When examining Burmese politics leading up to the various coups, the impact independence leader Bogyoke Aung San had on Myanmar – and the subsequent fallout following his assassination in 1947 – cannot be understated. His death had profound implications for subsequent decades in Burmese history.

Hailed as the Father of the Nation, Aung San began his political involvement as a student, making a name for himself as a nationalist revolutionary who staunchly fought for Burma’s independence against British rule. He was one of the founders of the socialist Anti-Fascist People’s Freedom League (AFPFL), and due to his pragmatic policies on the matters of foreign affairs, ethnic affairs, and the economic and social sectors, he enjoyed huge popularity among the people. Hence, despite his initial collision with the Japanese in a misguided bid to free his nation, Aung San was not tried in court following the defeat of Japan and the end of World War II.

ᐞ A photograph of General Aung San at his moment of triumph: At 10 Downing Street on January 27, 1947 to negotiate the independence of Burma from the British Empire. (To his left is his closest colleague in the talks, ICS U Tin Tut).

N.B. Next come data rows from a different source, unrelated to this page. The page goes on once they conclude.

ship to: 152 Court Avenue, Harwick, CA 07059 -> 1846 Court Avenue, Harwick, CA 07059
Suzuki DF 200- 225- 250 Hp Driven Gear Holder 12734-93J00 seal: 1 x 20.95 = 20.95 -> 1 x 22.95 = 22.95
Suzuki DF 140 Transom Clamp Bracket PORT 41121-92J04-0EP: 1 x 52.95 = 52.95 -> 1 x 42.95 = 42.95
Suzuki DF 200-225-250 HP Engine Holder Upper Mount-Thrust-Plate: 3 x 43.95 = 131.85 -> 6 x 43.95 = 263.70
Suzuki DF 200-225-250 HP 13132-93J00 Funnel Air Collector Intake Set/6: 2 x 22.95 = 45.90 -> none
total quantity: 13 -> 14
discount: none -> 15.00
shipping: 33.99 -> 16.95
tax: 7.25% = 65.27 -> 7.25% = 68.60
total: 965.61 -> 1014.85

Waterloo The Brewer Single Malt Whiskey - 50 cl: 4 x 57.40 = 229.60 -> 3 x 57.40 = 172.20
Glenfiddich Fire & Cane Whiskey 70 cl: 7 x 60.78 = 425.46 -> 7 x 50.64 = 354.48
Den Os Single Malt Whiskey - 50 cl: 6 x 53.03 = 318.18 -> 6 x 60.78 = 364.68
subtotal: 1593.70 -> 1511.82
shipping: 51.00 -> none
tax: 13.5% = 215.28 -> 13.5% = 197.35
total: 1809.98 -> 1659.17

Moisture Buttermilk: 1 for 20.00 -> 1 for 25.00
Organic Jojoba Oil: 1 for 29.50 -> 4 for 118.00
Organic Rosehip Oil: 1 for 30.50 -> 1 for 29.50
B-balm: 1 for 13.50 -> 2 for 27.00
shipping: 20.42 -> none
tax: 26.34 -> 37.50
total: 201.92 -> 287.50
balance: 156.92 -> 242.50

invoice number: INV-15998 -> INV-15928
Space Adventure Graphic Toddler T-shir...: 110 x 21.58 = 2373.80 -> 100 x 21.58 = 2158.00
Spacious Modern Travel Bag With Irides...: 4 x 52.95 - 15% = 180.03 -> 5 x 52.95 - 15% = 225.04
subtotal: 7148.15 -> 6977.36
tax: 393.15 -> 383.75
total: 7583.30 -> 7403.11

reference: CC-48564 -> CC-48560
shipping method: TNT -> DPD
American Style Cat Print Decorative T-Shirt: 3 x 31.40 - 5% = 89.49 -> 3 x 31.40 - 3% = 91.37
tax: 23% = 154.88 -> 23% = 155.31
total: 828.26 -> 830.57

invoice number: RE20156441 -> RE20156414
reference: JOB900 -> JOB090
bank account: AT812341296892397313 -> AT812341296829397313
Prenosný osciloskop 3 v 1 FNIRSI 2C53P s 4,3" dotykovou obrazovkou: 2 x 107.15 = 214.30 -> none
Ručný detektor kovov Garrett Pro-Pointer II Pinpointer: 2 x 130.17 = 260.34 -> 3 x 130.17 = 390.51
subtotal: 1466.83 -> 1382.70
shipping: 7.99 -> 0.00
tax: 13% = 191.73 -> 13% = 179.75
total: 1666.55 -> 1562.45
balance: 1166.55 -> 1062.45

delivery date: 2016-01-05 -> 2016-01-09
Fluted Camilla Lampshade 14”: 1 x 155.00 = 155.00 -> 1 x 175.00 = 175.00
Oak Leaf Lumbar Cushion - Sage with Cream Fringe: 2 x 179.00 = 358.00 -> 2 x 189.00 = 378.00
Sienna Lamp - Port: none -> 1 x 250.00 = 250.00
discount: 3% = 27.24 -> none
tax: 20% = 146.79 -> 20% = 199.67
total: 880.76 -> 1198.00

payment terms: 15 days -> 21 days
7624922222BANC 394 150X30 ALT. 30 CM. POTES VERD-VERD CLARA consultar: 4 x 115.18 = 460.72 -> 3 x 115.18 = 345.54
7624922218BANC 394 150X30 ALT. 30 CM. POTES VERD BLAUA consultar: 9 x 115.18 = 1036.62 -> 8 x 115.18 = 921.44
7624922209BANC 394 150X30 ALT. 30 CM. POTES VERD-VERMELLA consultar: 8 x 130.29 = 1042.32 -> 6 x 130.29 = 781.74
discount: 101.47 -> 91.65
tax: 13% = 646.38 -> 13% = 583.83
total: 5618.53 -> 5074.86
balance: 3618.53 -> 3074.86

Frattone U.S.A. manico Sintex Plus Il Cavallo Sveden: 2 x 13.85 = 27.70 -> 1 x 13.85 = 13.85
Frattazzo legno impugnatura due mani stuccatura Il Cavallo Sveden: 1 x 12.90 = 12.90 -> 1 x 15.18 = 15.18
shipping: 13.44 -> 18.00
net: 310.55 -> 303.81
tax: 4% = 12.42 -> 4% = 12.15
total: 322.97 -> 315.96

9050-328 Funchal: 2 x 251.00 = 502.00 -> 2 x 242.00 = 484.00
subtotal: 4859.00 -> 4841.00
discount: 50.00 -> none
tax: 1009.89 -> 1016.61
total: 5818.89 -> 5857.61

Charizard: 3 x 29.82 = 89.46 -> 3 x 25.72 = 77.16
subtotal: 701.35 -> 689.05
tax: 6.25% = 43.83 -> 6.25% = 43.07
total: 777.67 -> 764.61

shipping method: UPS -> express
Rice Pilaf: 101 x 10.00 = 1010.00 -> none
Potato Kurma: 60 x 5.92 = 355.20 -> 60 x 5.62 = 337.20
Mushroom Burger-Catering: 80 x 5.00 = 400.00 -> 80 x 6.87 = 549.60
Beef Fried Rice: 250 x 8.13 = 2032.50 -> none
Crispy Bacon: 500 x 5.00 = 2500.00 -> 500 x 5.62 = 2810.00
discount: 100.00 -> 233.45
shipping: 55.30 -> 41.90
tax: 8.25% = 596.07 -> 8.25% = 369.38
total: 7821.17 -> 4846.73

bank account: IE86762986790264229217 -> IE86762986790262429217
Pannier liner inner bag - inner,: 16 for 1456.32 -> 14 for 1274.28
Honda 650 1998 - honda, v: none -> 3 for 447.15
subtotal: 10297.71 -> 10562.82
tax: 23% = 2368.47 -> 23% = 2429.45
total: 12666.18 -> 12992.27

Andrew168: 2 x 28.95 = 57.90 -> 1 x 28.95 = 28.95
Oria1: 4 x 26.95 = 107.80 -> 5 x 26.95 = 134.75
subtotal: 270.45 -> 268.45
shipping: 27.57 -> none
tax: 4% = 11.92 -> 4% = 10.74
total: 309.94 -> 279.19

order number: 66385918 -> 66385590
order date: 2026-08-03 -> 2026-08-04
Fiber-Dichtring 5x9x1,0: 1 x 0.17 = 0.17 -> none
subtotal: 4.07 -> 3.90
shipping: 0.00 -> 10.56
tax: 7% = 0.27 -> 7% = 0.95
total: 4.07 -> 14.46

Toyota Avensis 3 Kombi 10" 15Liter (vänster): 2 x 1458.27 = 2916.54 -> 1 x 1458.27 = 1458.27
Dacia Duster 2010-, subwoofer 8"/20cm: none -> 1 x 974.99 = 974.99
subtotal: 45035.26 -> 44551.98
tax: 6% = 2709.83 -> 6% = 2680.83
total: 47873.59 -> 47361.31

He was then 31 years old. Image: lostfootsteps.org

 

Following the retreat of the Japanese, British rule was once again reinstated under Sir Reginald Dorman-Smith and talks of independence were pushed back in favour of political reconstruction. Naturally, this led to conflicts between the AFPFL and the British colonialists. With nationalist sentiment surging following the war, the AFPFL was becoming increasingly popular, making the political situation within Burma tenuous and British control unstable.

It should be noted at this point that prior to the war, not everyone in Burma was against British rule. It is imperative to understand that World War II drastically changed popular feelings towards the British. Prior to the British conquest, Burma had a long history of being under the rule of various Barma kings. The country comprised numerous divisive states, most of which were under the rule of the Barma people, which make up the largest ethnic group in Burma.

Prior to the arrival of the British, a wide variety of ethnic groups – the Arakan, Mon, Karen, Karenni/Kayah and Jingpaw Kachin – all suffered under the repression of the Bamar majority. Only smaller ethnic groups such as the Pa-O, Palaung, Kokang, Wa, Lahu, Lisu, and Lhaovo were spared from such treatment, ostensibly due to their distance from the capital.

During this period, British and American missionaries took the opportunity to inculcate these isolated ethnic minorities, drawing them away from animism and polytheism of the Bamar folk religion, and pushing them towards Christianity. Eventually, with the notable exceptions of the Shan, Mon, Arakan, and Bamar people, many ethnicities were converted.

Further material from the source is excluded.